Abstract

The southeastern United States is a major phylogeographic break hotspot for amphibians, but the processes underlying this hotspot remain to be explicitly tested. We test the correlation of genetic lineages with subspecies breaks in the southeastern United States and the association of such breaks with climate, using Rana sphenocephala as a case study, and place our results in the broader context of the Alabama-Appalachian suture zone (AL-Appalachian SZ). We use genetic and ecological methods to (i) determine whether genetic lineages are coincident with the AL-Appalachian SZ or the subspecies and (ii) test the correlation of major climatic breaks with genetic structure and morphological variation in R.sphenocephala. Bayesian phylogenetic analyses of the ND1 mtDNA gene and microsatellite cluster analyses revealed two distinct lineages with over 4% sequence divergence. The geographic distributions of the two lineages are concordant with the AL-Appalachian SZ but do not correspond to the ranges of the subspecies based on morphology.
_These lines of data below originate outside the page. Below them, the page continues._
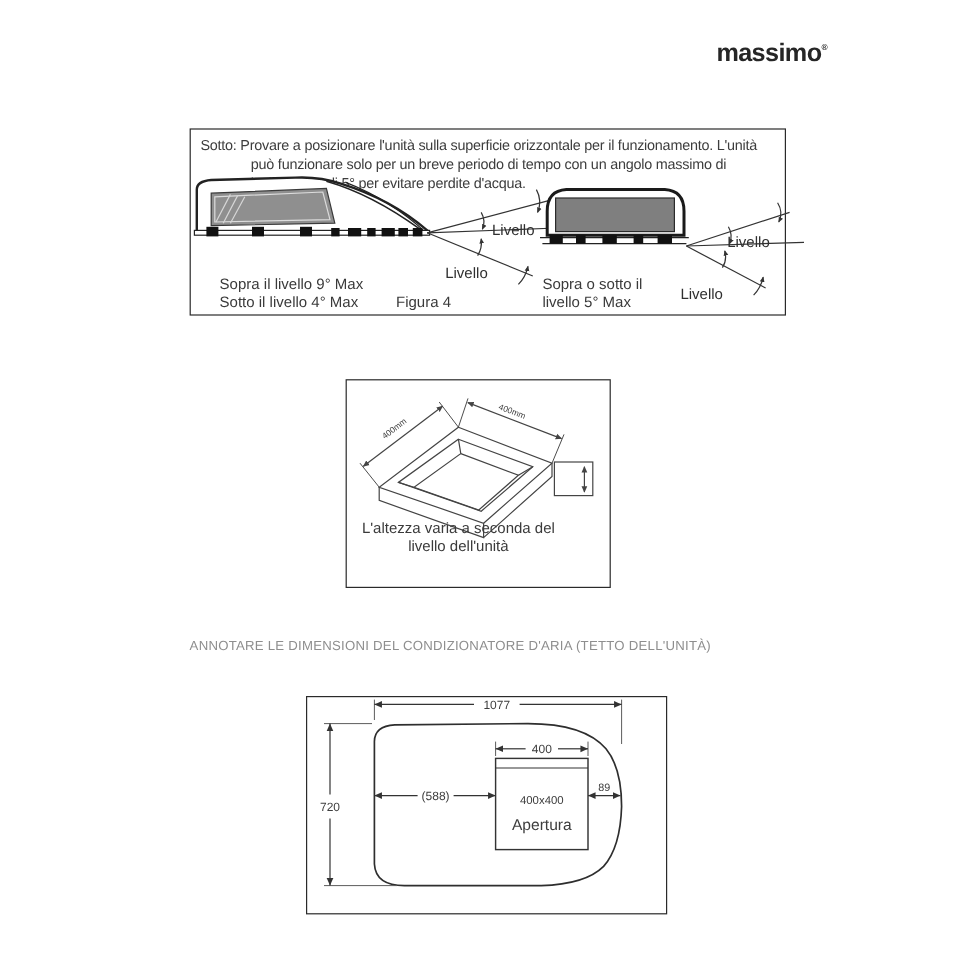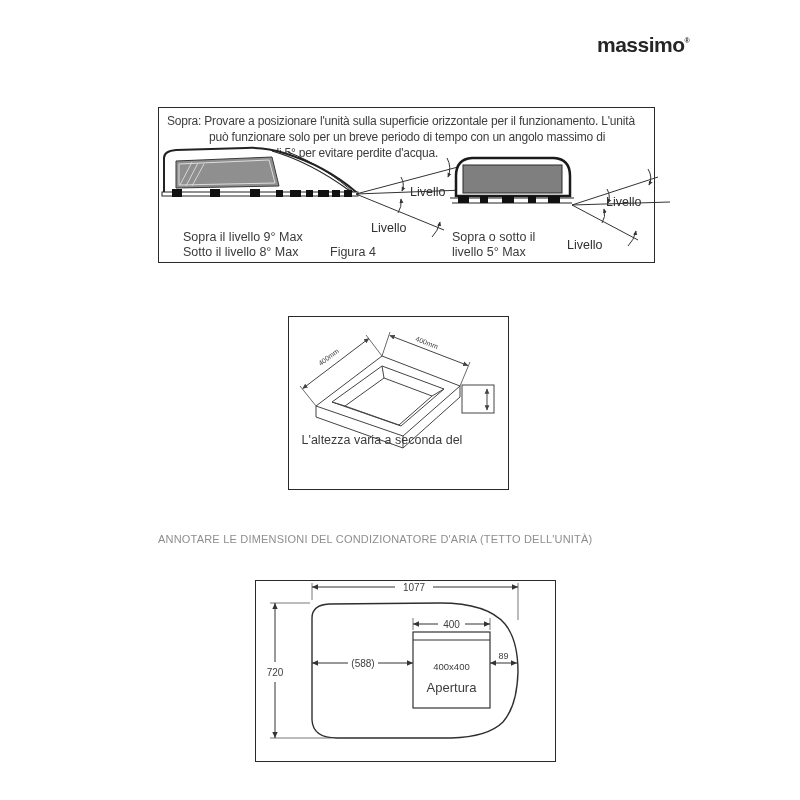"Sopra:" span.nota-label { text: Sopra -> Sotto }
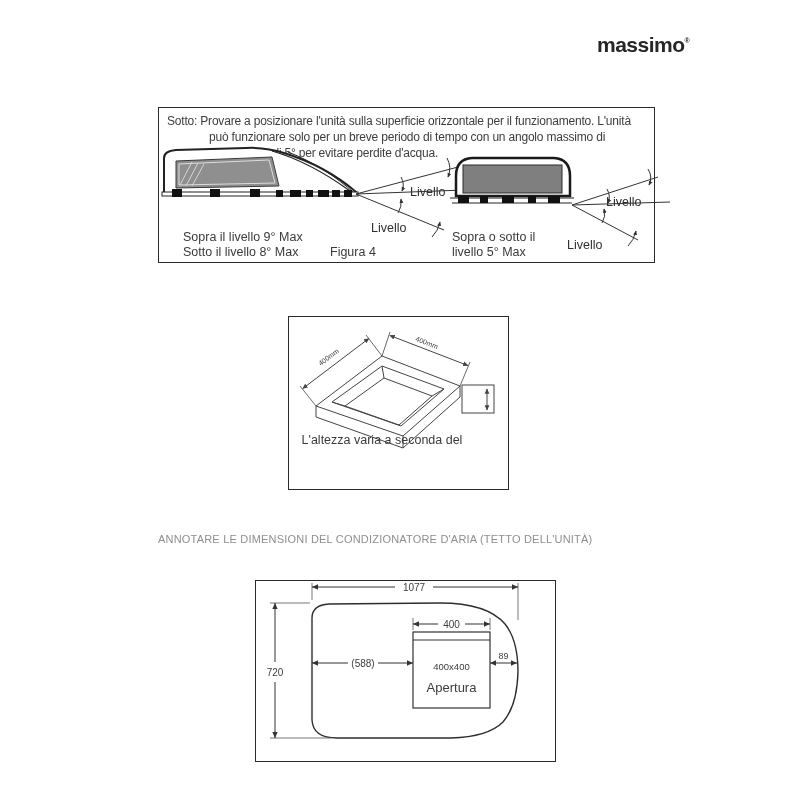"Sotto il livello 8° Max" div { text: 8 -> 4 }
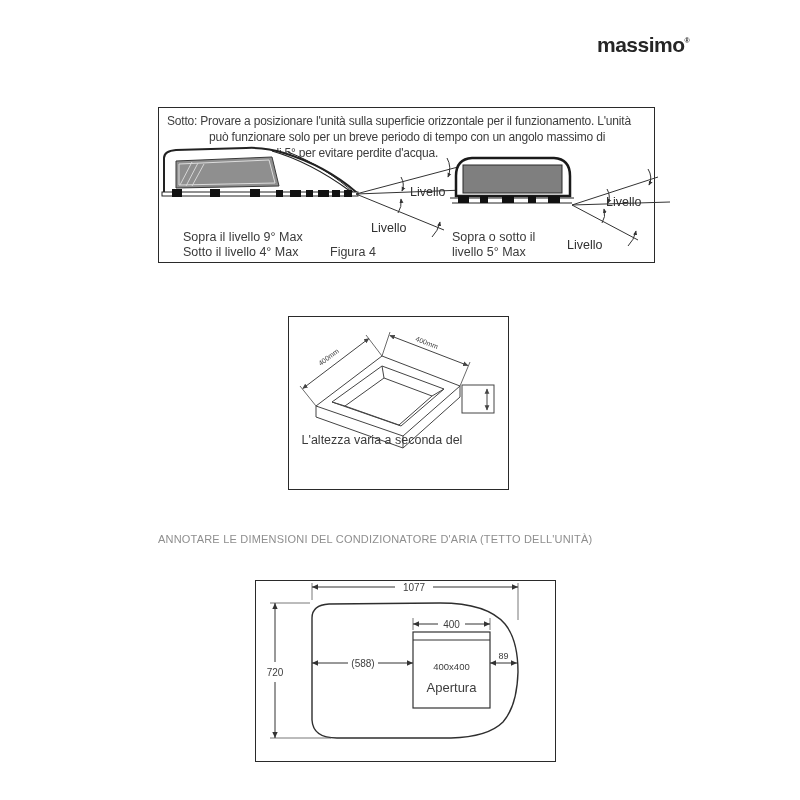"livello dell'unità" div.fig3-note { html: none -> <div>livello dell'unità</div> }
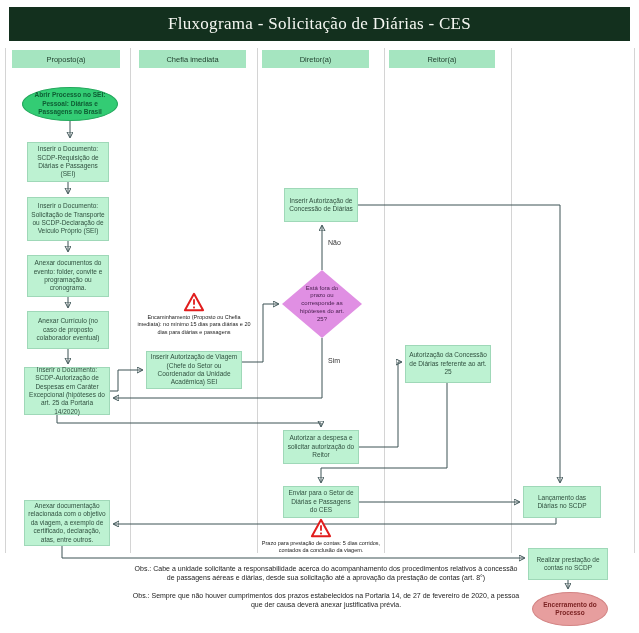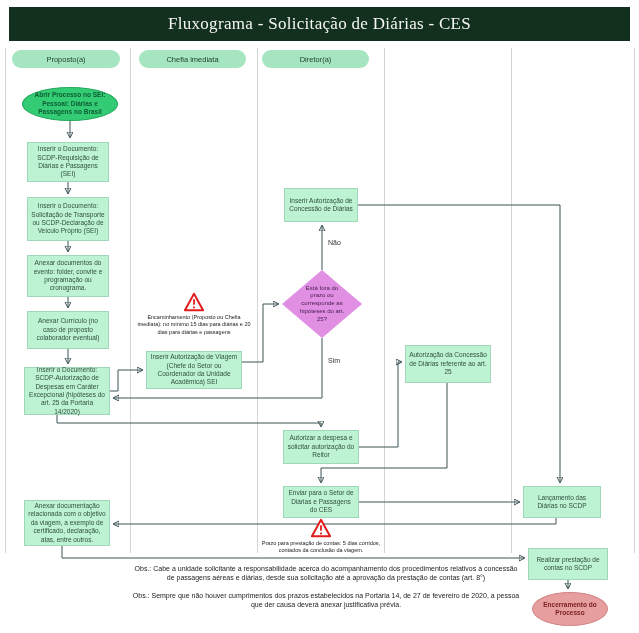"Proposto(a)" .lane-header { border-radius: 9px -> none }
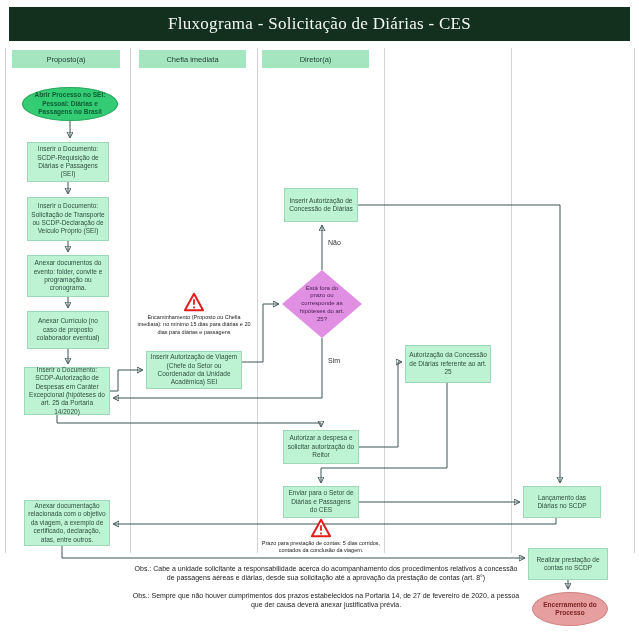"Reitor(a)" div.lane-header { html: none -> <div>Reitor(a)</div> }
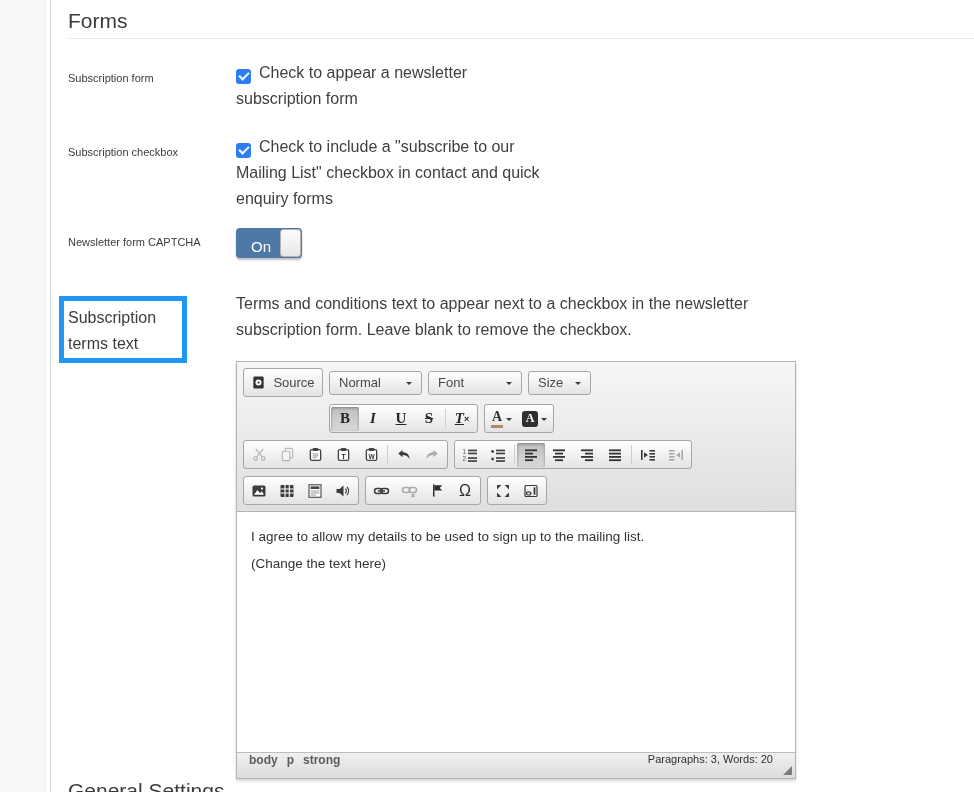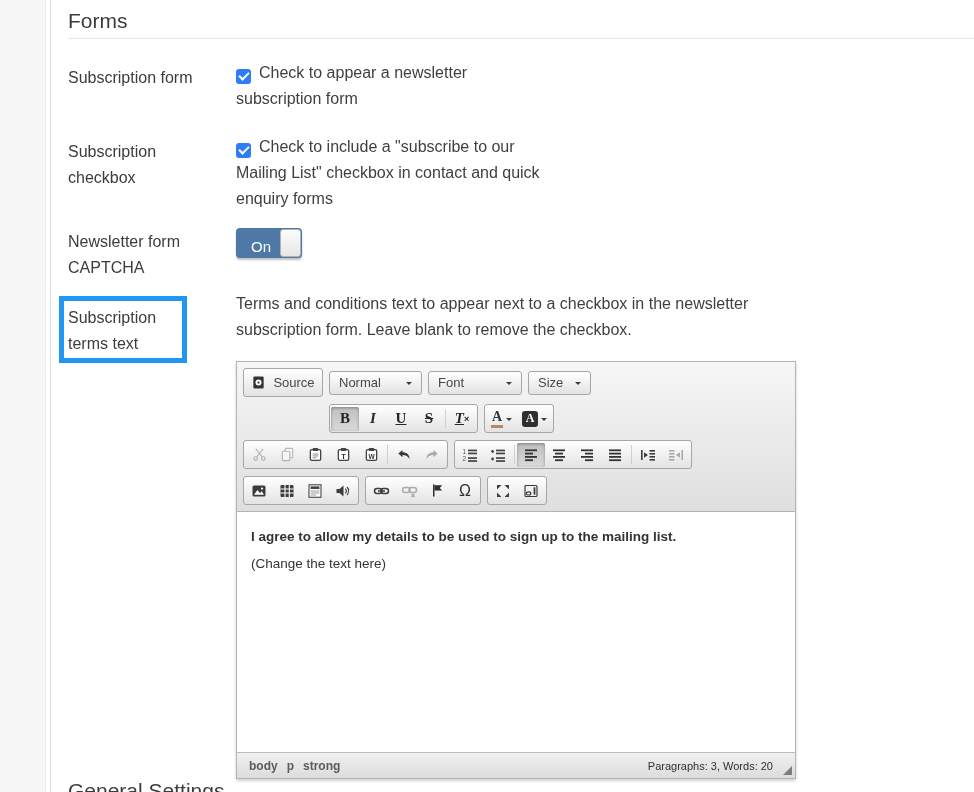"Subscription form" .rlabel { font-size: 16px -> 11px }
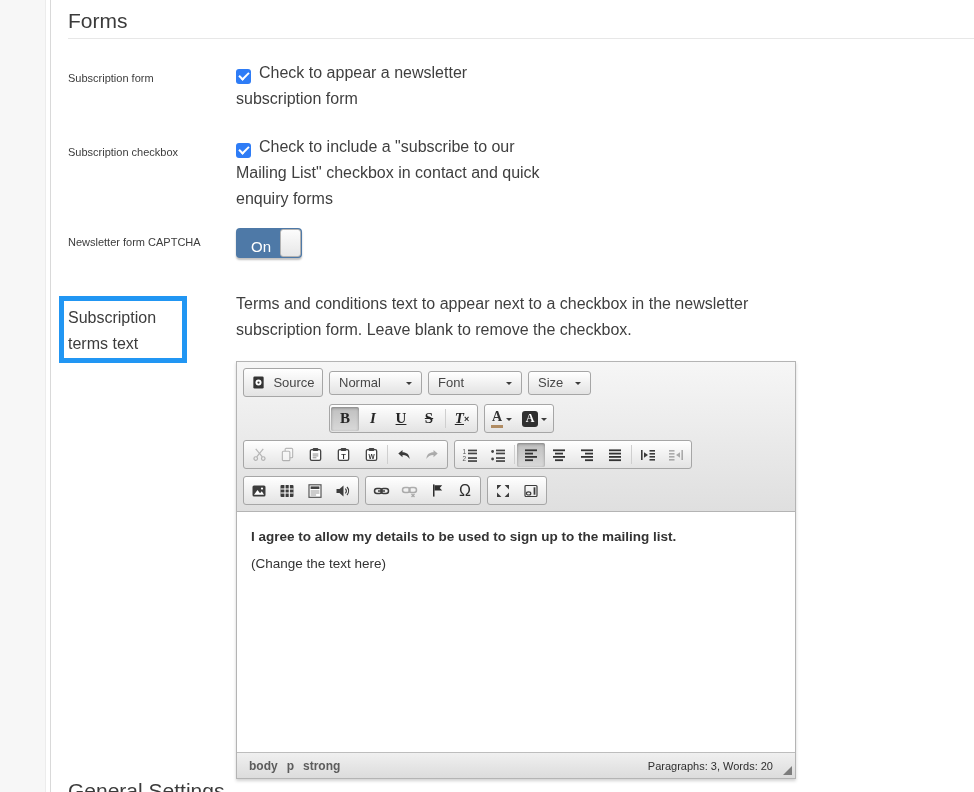"I agree to allow my" .canvas p { font-weight: bold -> none }
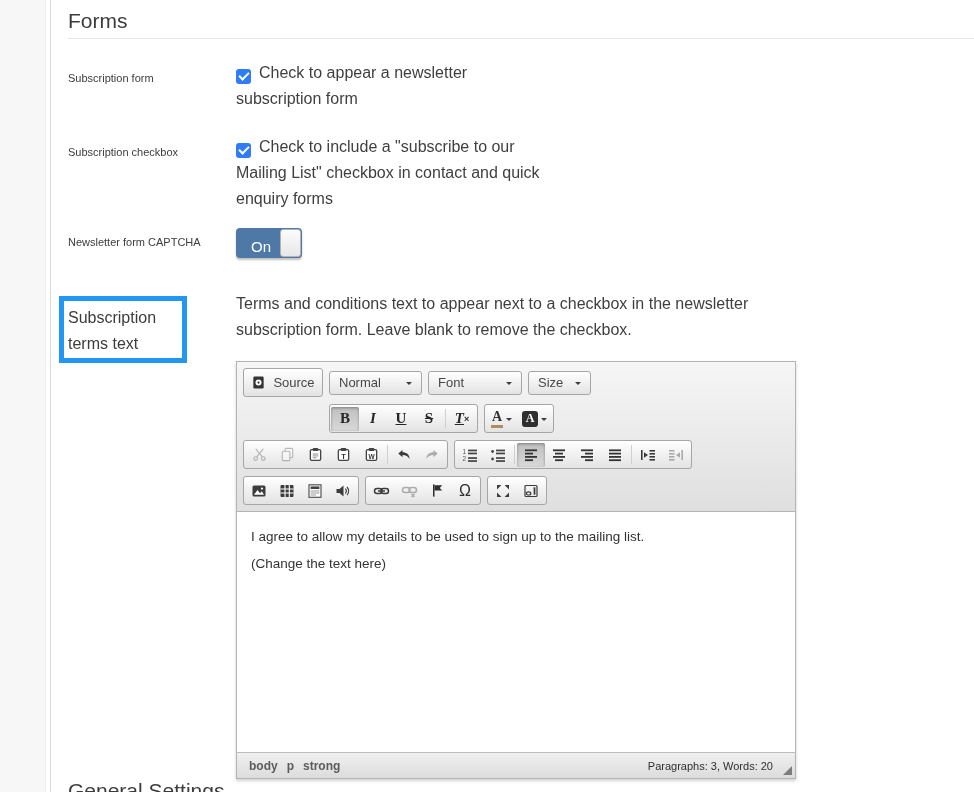"body" .statusbar { align-items: center -> flex-start }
Mantel tests revealed that isolation by distance and historical barriers to gene flow, rather than climate, are the major drivers of genetic divergence at neutral loci. Examination of climate breaks across the Southeast revealed a pattern incongruent with suture zone hotspots, suggesting that phylogenetic structure has been driven primarily by historical factors, such as isolation, the Appalachian Mountains and the Apalachicola/Chattahoochee/Flint River Basin. However, climate breaks are consistent with the geographic distribution of the subspecies of R.sphenocephala, suggesting that environmental pressures may be driving divergence in morphological traits that outpaces molecular evolution.